- [BRIEF]:
Do any lines in the data below contain "peace"? If so, copy every one of them.

SUPPLIED DATA below:

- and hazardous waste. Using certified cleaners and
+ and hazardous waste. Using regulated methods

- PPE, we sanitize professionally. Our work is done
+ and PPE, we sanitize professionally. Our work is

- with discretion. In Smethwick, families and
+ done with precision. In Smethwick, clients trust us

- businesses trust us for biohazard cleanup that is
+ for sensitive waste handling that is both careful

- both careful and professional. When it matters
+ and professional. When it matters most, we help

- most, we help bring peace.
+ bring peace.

End of SUPPLIED DATA.
SUPPLIED DATA below:

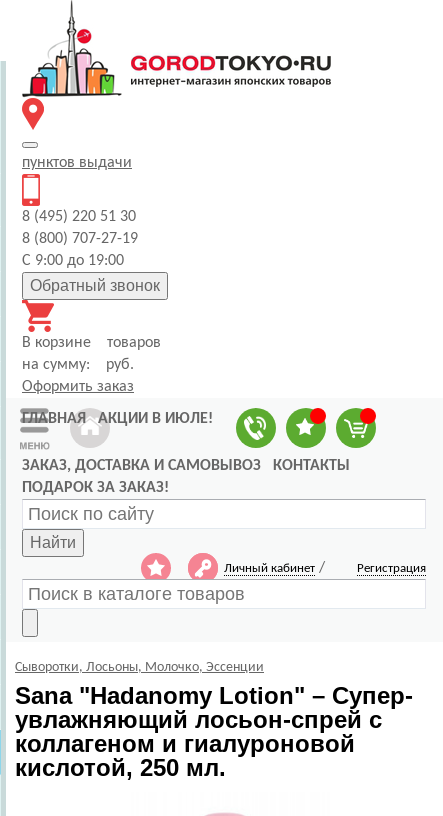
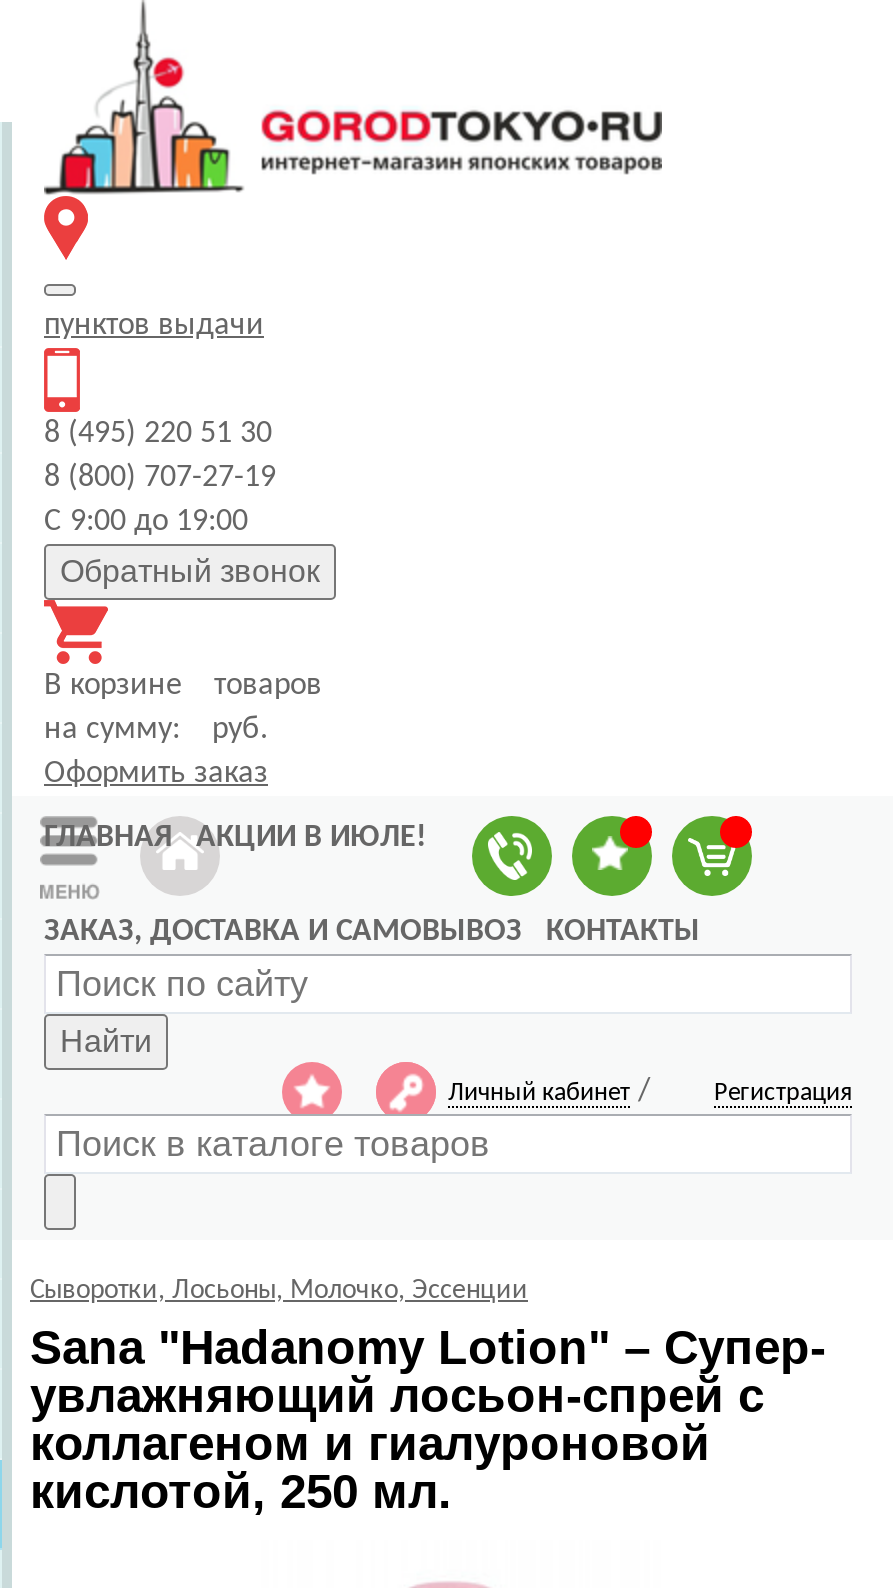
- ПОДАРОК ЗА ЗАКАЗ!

End of SUPPLIED DATA.
SUPPLIED DATA below:

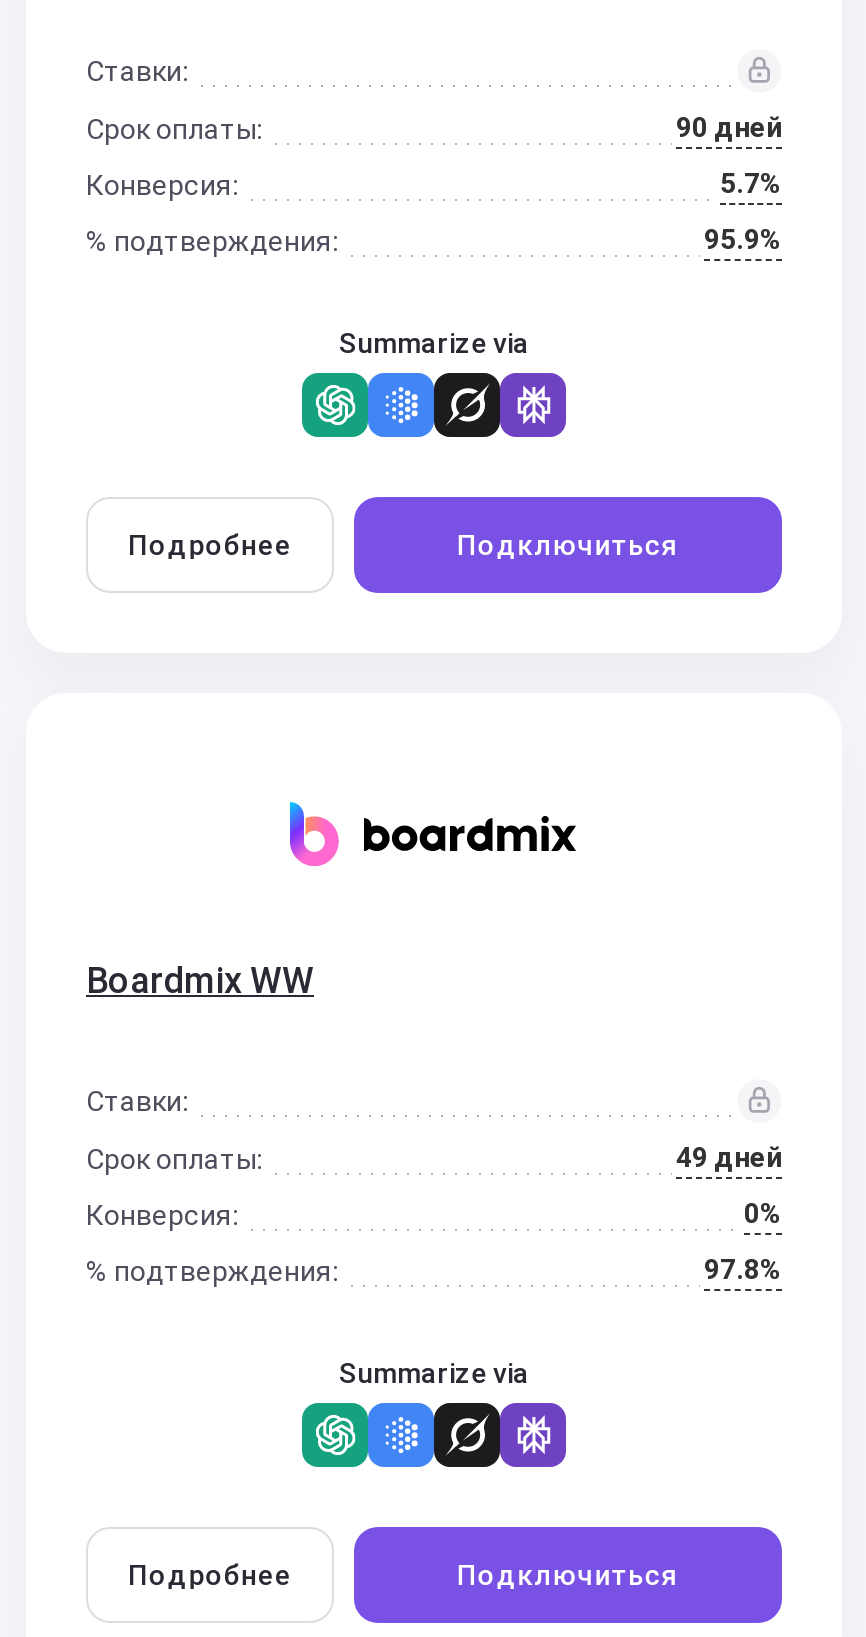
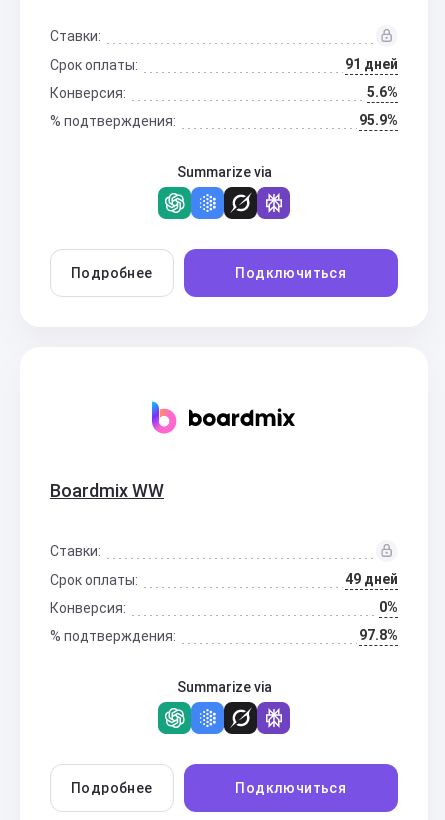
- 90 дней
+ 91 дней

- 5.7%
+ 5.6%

End of SUPPLIED DATA.

- [WRITTEN RESPONSE]:
- most, we help bring peace.
+ bring peace.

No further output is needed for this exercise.